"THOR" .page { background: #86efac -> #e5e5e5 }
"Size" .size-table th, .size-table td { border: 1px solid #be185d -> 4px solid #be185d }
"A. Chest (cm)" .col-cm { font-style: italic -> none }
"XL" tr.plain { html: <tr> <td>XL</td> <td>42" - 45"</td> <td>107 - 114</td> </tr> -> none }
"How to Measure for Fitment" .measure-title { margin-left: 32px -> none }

...

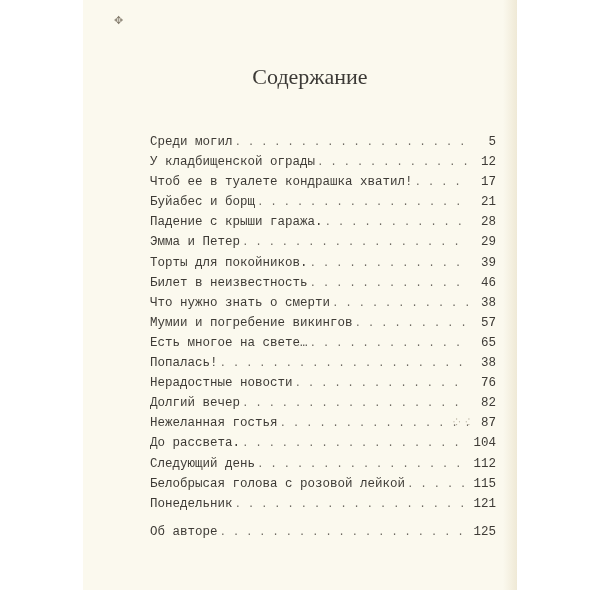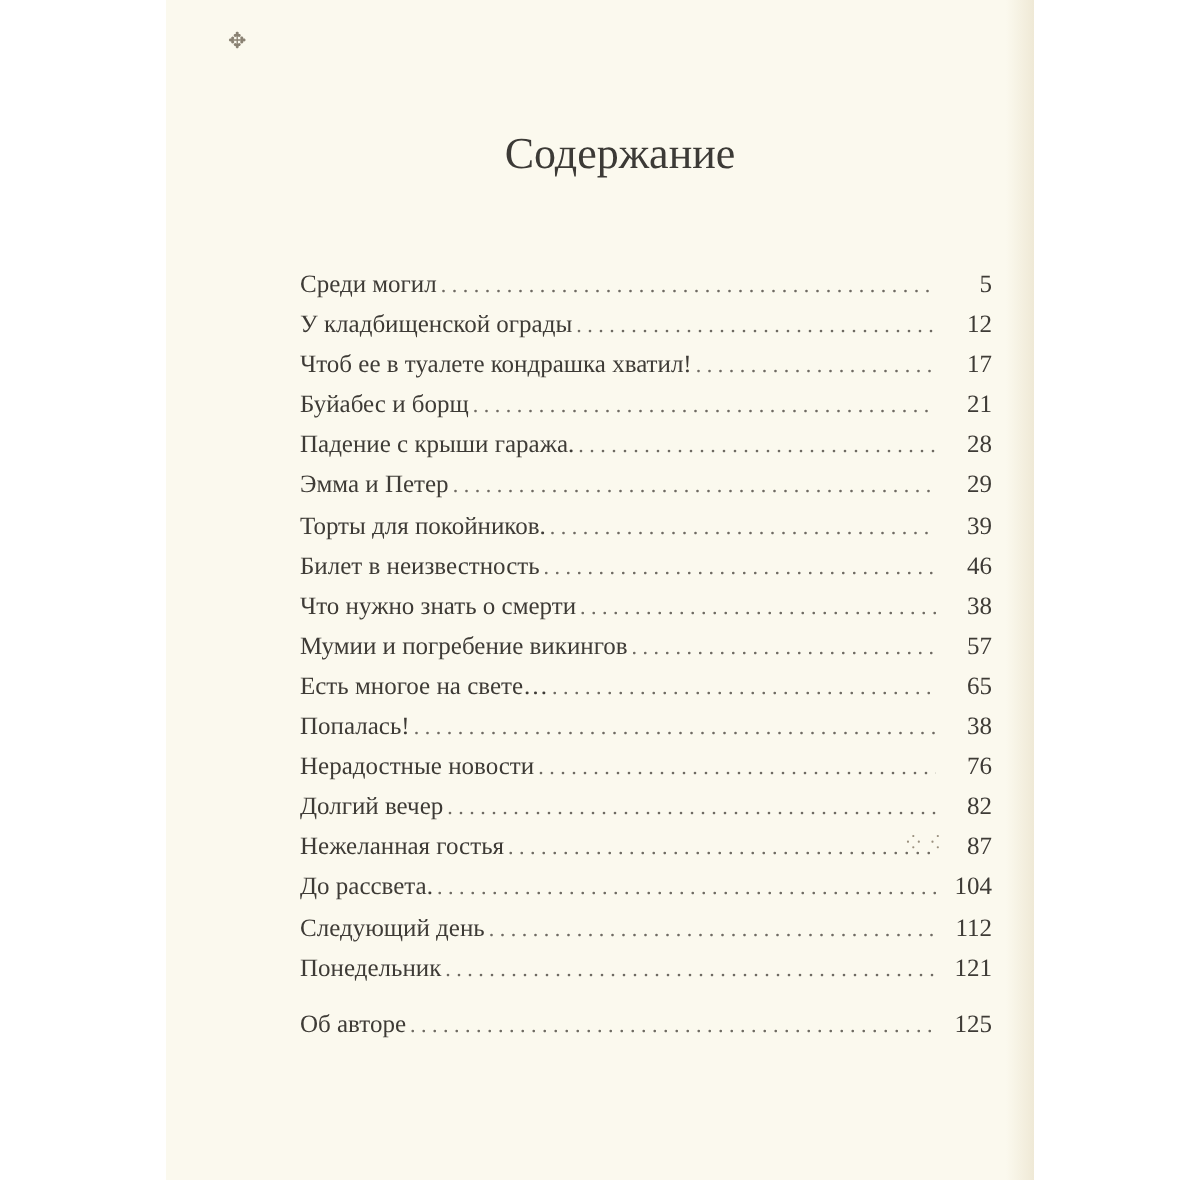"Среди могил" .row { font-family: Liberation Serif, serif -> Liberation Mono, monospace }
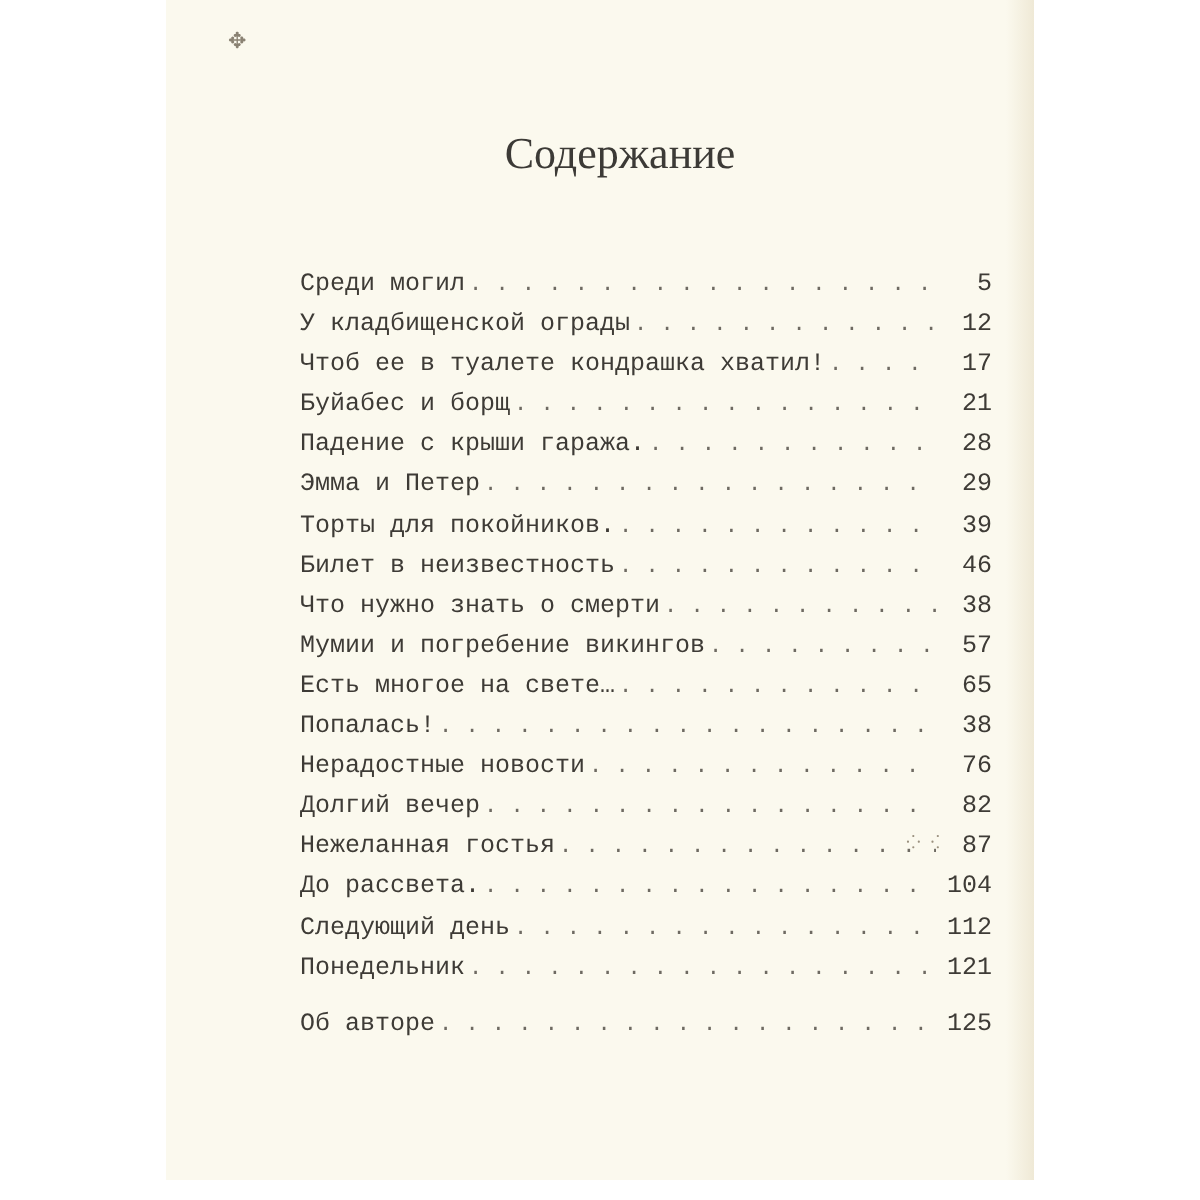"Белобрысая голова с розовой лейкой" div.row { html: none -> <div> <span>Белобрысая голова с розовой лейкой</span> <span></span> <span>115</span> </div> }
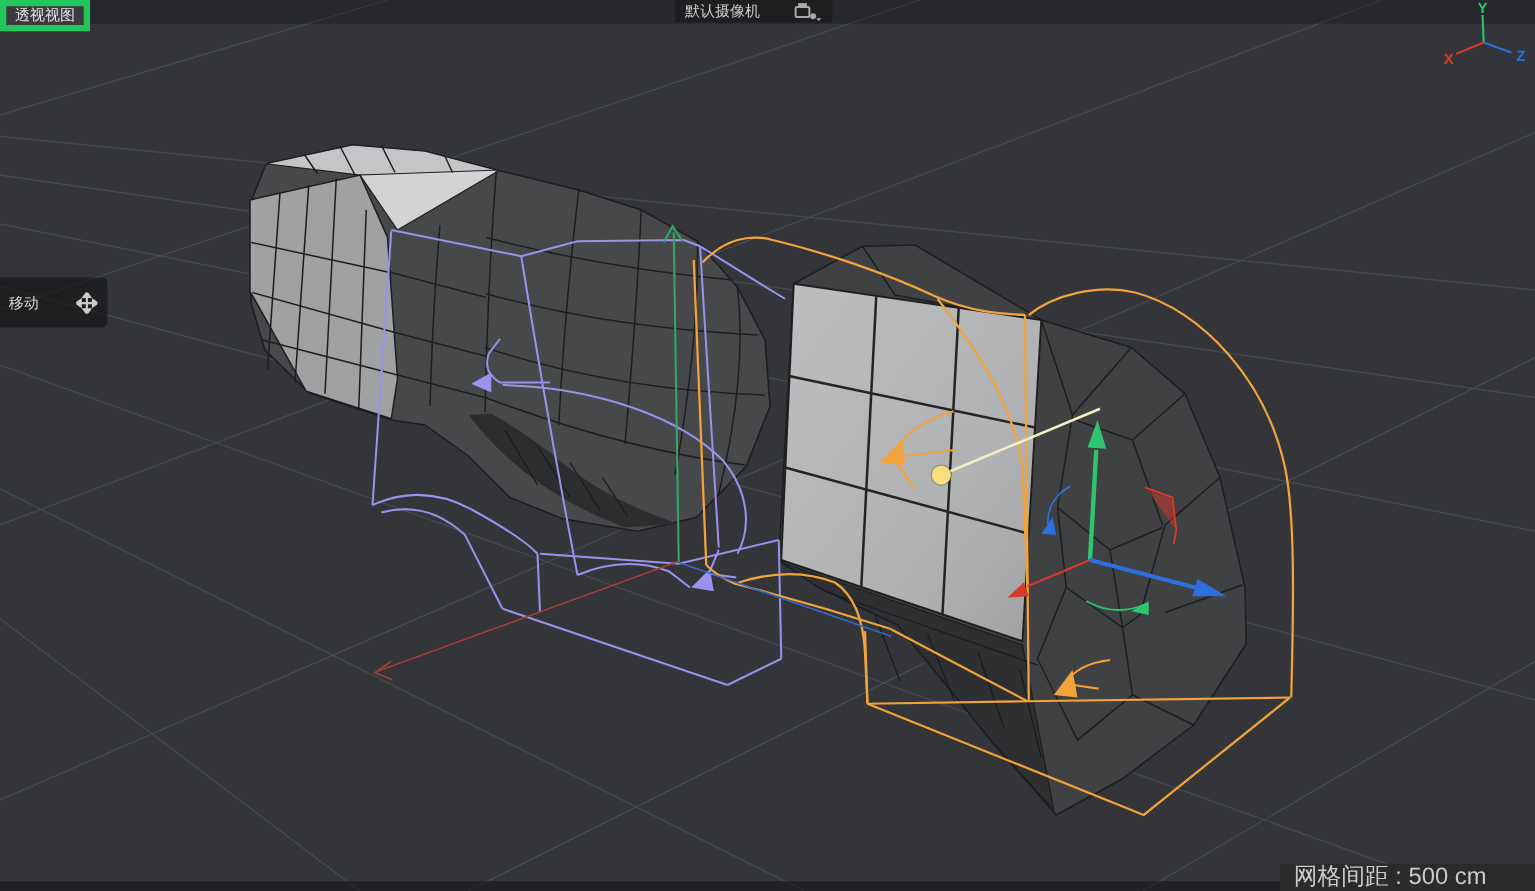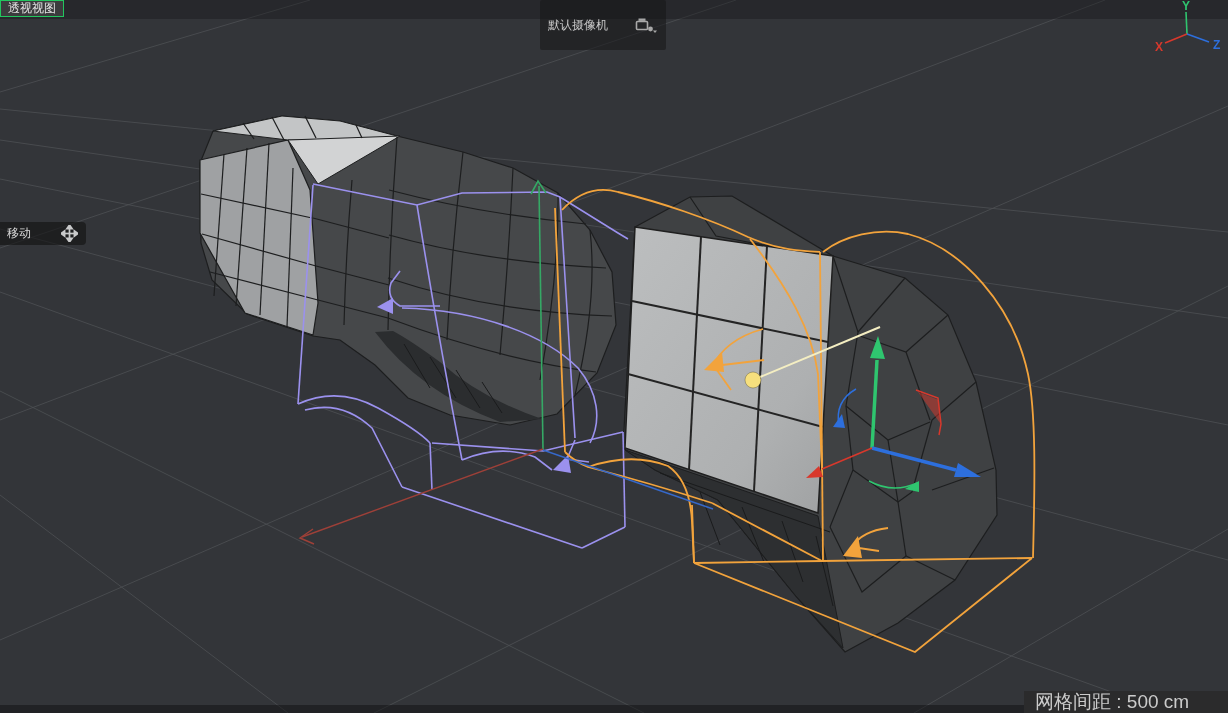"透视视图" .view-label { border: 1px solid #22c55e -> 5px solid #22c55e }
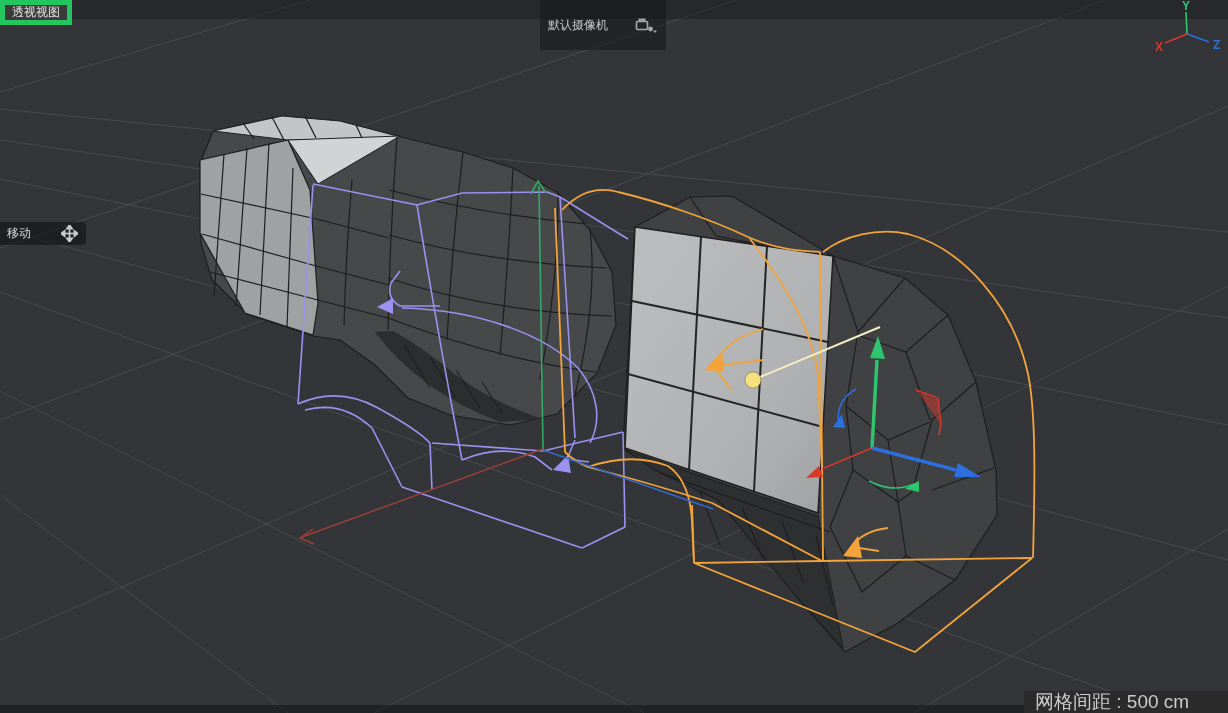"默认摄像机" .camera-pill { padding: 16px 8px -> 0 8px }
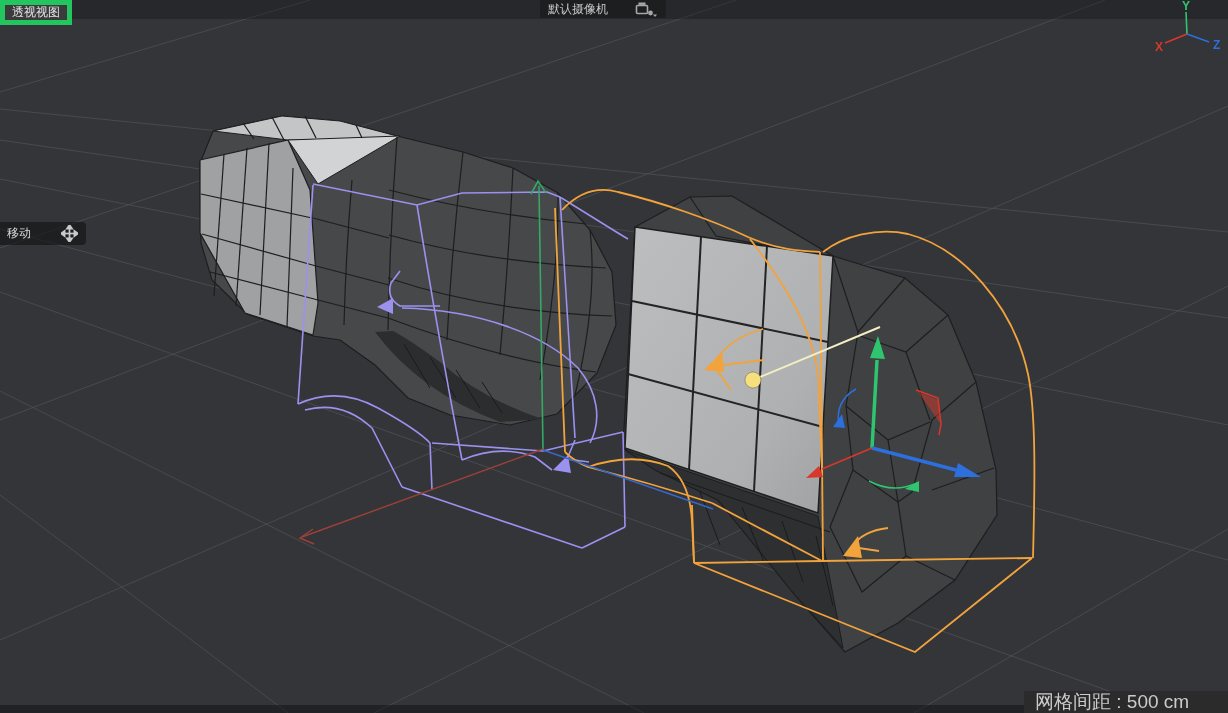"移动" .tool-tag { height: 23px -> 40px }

- [The task]: Copy word for word the lines above, starting at the line containing "padding: 16px 8px" and ending at the line containing "height: 23px ->", inclusive, with no pictures.

- [Result]:
"默认摄像机" .camera-pill { padding: 16px 8px -> 0 8px }
"移动" .tool-tag { height: 23px -> 40px }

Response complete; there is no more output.